Produce a word-for-word copy of the data that follows, excluding images.

Start of Data for the task

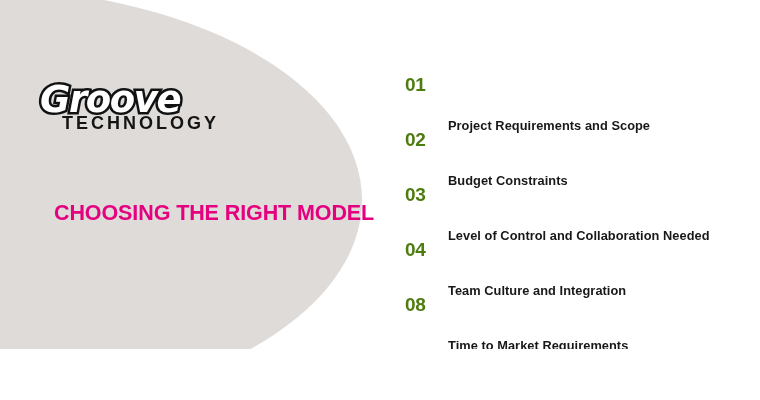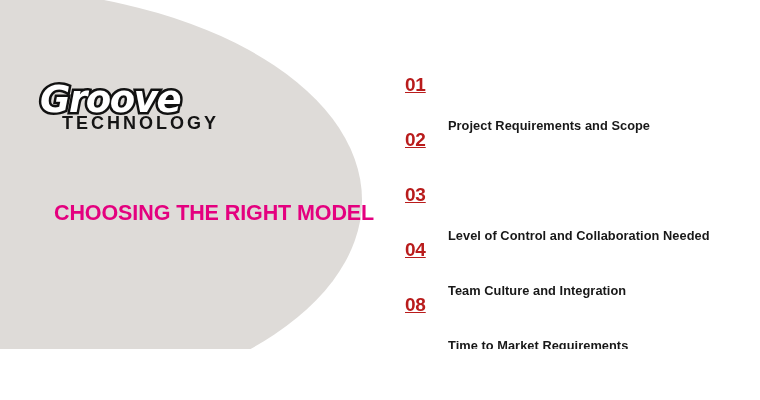--- a/index.html
+++ b/index.html
@@ -104,24 +104,23 @@
     height: 55px;
   }
   .factor-num {
     position: absolute;
     left: 0;
     top: 0;
     width: 38px;
     font-family: "Liberation Sans", sans-serif;
     font-size: 19px;
     font-weight: 700;
-    color: #b91c1c;
+    color: #4d7c0f;
     letter-spacing: -0.2px;
     line-height: 22px;
-    text-decoration: underline;
   }
   .factor-label {
     position: absolute;
     left: 43px;
     top: 3px;
     font-family: "Liberation Sans", sans-serif;
     font-size: 12.8px;
     font-weight: 700;
     color: #181818;
     letter-spacing: 0.05px;
@@ -146,20 +145,21 @@
     <p class="headline-main">CHOOSING THE RIGHT MODEL</p>
   </div>
 
   <div class="factor-list">
     <div class="factor-row">
       <span class="factor-num">01</span>
       <span class="factor-label">Project Requirements and Scope</span>
     </div>
     <div class="factor-row">
       <span class="factor-num">02</span>
+      <span class="factor-label">Budget Constraints</span>
     </div>
     <div class="factor-row">
       <span class="factor-num">03</span>
       <span class="factor-label">Level of Control and Collaboration Needed</span>
     </div>
     <div class="factor-row">
       <span class="factor-num">04</span>
       <span class="factor-label">Team Culture and Integration</span>
     </div>
     <div class="factor-row">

End of Data for the task

▶ [Answer area]:
--- a/index.html
+++ b/index.html
@@ -104,24 +104,23 @@
     height: 55px;
   }
   .factor-num {
     position: absolute;
     left: 0;
     top: 0;
     width: 38px;
     font-family: "Liberation Sans", sans-serif;
     font-size: 19px;
     font-weight: 700;
-    color: #b91c1c;
+    color: #4d7c0f;
     letter-spacing: -0.2px;
     line-height: 22px;
-    text-decoration: underline;
   }
   .factor-label {
     position: absolute;
     left: 43px;
     top: 3px;
     font-family: "Liberation Sans", sans-serif;
     font-size: 12.8px;
     font-weight: 700;
     color: #181818;
     letter-spacing: 0.05px;
@@ -146,20 +145,21 @@
     <p class="headline-main">CHOOSING THE RIGHT MODEL</p>
   </div>
 
   <div class="factor-list">
     <div class="factor-row">
       <span class="factor-num">01</span>
       <span class="factor-label">Project Requirements and Scope</span>
     </div>
     <div class="factor-row">
       <span class="factor-num">02</span>
+      <span class="factor-label">Budget Constraints</span>
     </div>
     <div class="factor-row">
       <span class="factor-num">03</span>
       <span class="factor-label">Level of Control and Collaboration Needed</span>
     </div>
     <div class="factor-row">
       <span class="factor-num">04</span>
       <span class="factor-label">Team Culture and Integration</span>
     </div>
     <div class="factor-row">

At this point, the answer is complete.